[Source data]
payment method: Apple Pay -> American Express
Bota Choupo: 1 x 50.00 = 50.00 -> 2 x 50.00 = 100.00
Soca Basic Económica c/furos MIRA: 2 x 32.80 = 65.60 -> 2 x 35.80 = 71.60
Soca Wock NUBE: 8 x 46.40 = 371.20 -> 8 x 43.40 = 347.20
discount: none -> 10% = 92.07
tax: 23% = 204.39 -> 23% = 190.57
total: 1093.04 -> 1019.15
==
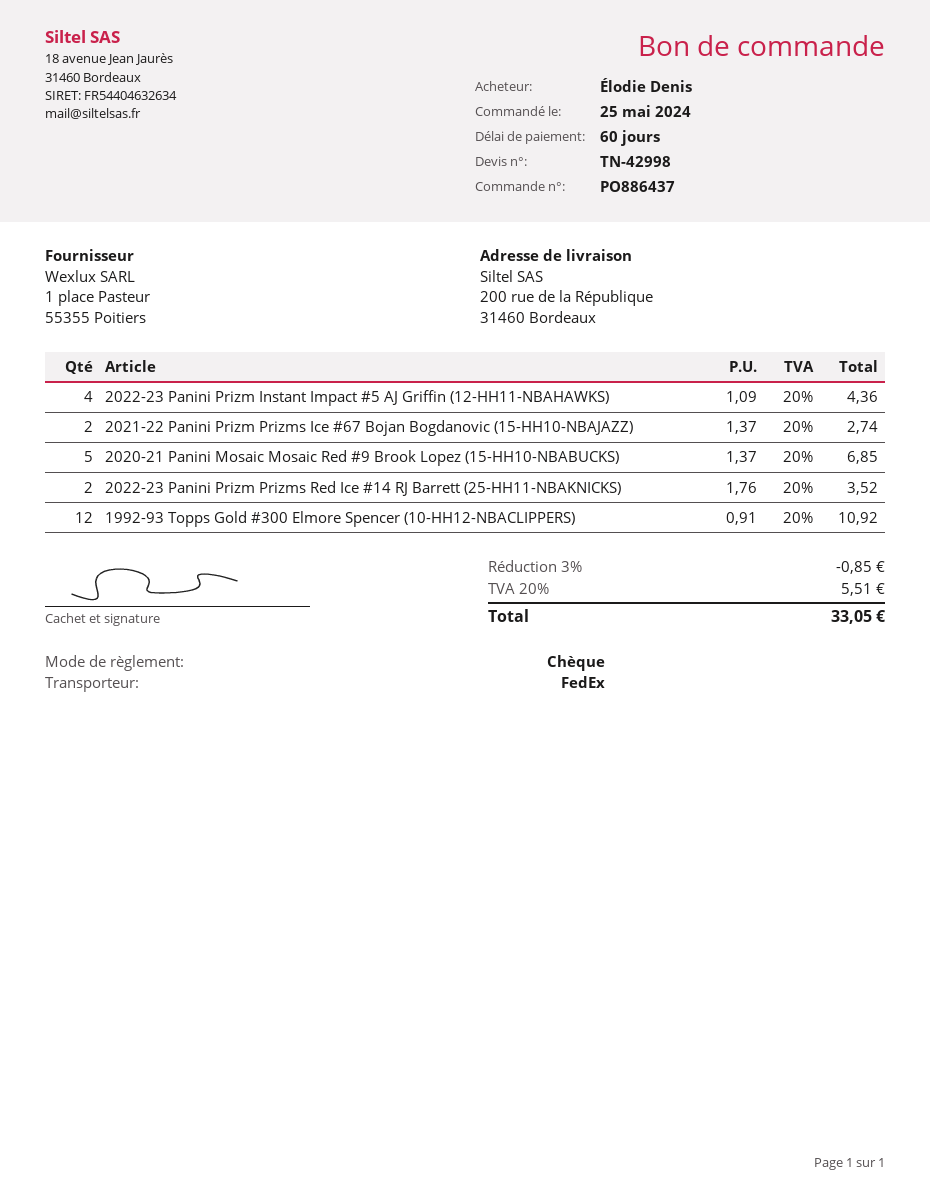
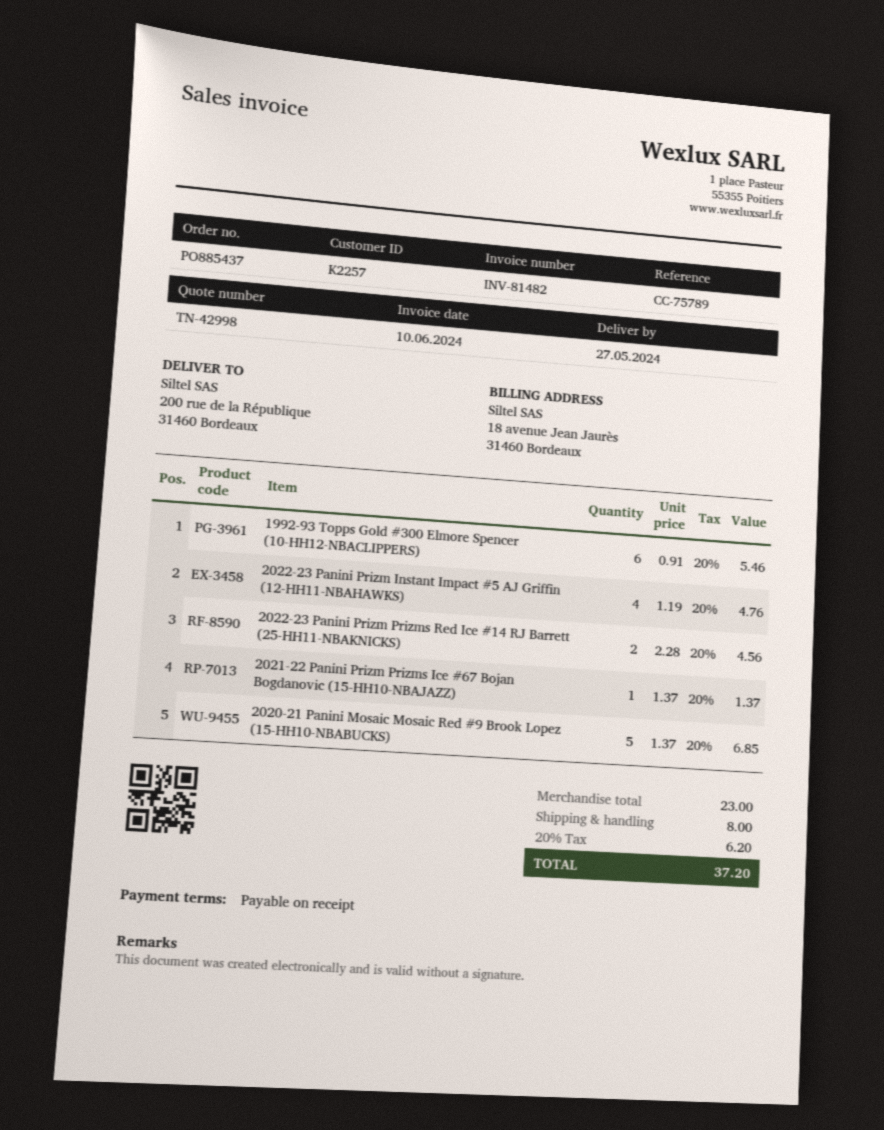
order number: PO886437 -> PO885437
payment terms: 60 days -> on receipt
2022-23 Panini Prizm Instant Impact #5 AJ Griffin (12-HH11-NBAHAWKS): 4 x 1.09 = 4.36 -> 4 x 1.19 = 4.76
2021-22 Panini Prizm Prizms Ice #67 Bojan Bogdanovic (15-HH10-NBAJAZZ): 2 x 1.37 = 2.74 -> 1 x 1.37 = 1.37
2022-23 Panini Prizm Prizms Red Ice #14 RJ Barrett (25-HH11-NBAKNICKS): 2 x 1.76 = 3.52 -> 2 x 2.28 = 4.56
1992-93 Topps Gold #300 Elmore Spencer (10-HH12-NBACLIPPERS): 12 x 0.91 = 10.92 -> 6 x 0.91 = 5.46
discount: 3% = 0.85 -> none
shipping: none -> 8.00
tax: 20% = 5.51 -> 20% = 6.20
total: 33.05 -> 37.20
* * *
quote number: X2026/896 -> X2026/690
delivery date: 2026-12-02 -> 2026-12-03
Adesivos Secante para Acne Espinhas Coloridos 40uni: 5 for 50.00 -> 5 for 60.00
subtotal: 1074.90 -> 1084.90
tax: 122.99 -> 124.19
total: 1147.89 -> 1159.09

What you have to do:
What is asked for is an exact copy of the lines above from the one containing "payment method: Apple Pay -> American Express" through the one containing "total: 1093.04 -> 1019.15", and only those.

Answer to the problem:
payment method: Apple Pay -> American Express
Bota Choupo: 1 x 50.00 = 50.00 -> 2 x 50.00 = 100.00
Soca Basic Económica c/furos MIRA: 2 x 32.80 = 65.60 -> 2 x 35.80 = 71.60
Soca Wock NUBE: 8 x 46.40 = 371.20 -> 8 x 43.40 = 347.20
discount: none -> 10% = 92.07
tax: 23% = 204.39 -> 23% = 190.57
total: 1093.04 -> 1019.15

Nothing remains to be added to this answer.